Alcune leggende norvegesi raccontano che Freyja, dea dell'amore e della fertilità, vagasse per il mondo su un carro trainato da due grossi gatti dal pelo lungo cercando il suo consorte Odur, e anche che Thor, dio del tuono, fu sottoposto ad una prova di forza che consisteva nel sollevare un grosso gatto. Le prime citazioni storiche, cominciano nel 1559 quando il sacerdote e naturalista danese Peter Clausson Friis, allora residente in Norvegia, divise le linci norvegesi in tre classi: la lince-lupo, la lince-volpe e la lince-gatto.
Quest'ultima categoria, visto le caratteristiche morfologiche descritte (dimensioni, zampe, gorgiera ed orecchie, è ciò che più si avvicina a quello che oggi sono i gatti delle foreste norvegesi.
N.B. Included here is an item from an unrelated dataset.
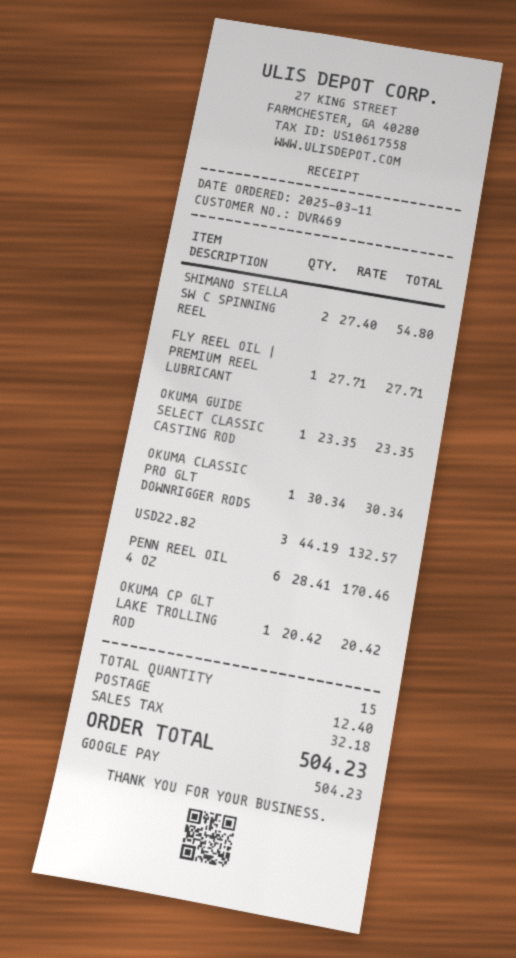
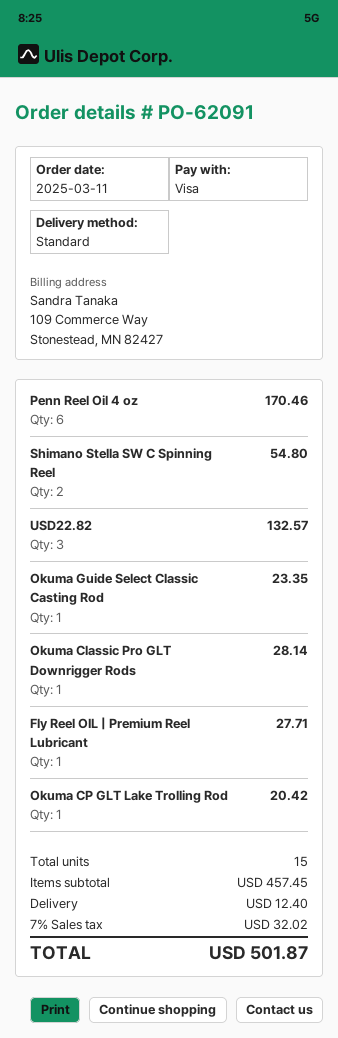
payment method: Google Pay -> Visa
OKUMA CLASSIC PRO GLT DOWNRIGGER RODS: 1 for 30.34 -> 1 for 28.14
tax: 32.18 -> 32.02
total: 504.23 -> 501.87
Negli anni Trenta a causa della deruralizzazione dell'ambiente selvaggio, questa razza ha rischiato l'estinzione, fino a quando nel dicembre del 1975 un gruppo di allevatori appassionati si riunisce fondando il Norsk Skogkattring (club dei Gatti delle Foreste Norvegesi), che lavora per il recupero della razza, che nel 1976 viene ufficialmente riconosciuta dalla FIFe e successivamente anche da tutte le altre associazioni internazionali. Oggi, in Norvegia, questa razza è riconosciuta come razza nazionale e prende il nome di Norsk Skaukatt.
Caratteristiche e colori
Di taglia grande, lungo, di costituzione robusta e con solida struttura ossea. La testa è triangolare con tutti i lati uguali, di buona altezza vista di profilo, fronte leggermente arrotondata, profilo dritto senza interruzioni, mento forte. Le orecchie sono grandi, larghe alla base, appuntite, con ciuffetti simili a quelli della lince e lunghi peli che ne fuoriescono. Gli occhi sono grandi, ovali, ben aperti ed obliqui e sono ammessi tutti i colori indipendentemente dalla colorazione del mantello. Espressione attenta. Le zampe sono robuste, alte, con zampe posteriori più alte di quelle anteriori. Piedi grandi, arrotondati e proporzionati alle zampe. La coda è lunga e fornita di pelo, girata all'indietro dovrebbe raggiungere almeno le scapole, ma preferibilmente il collo.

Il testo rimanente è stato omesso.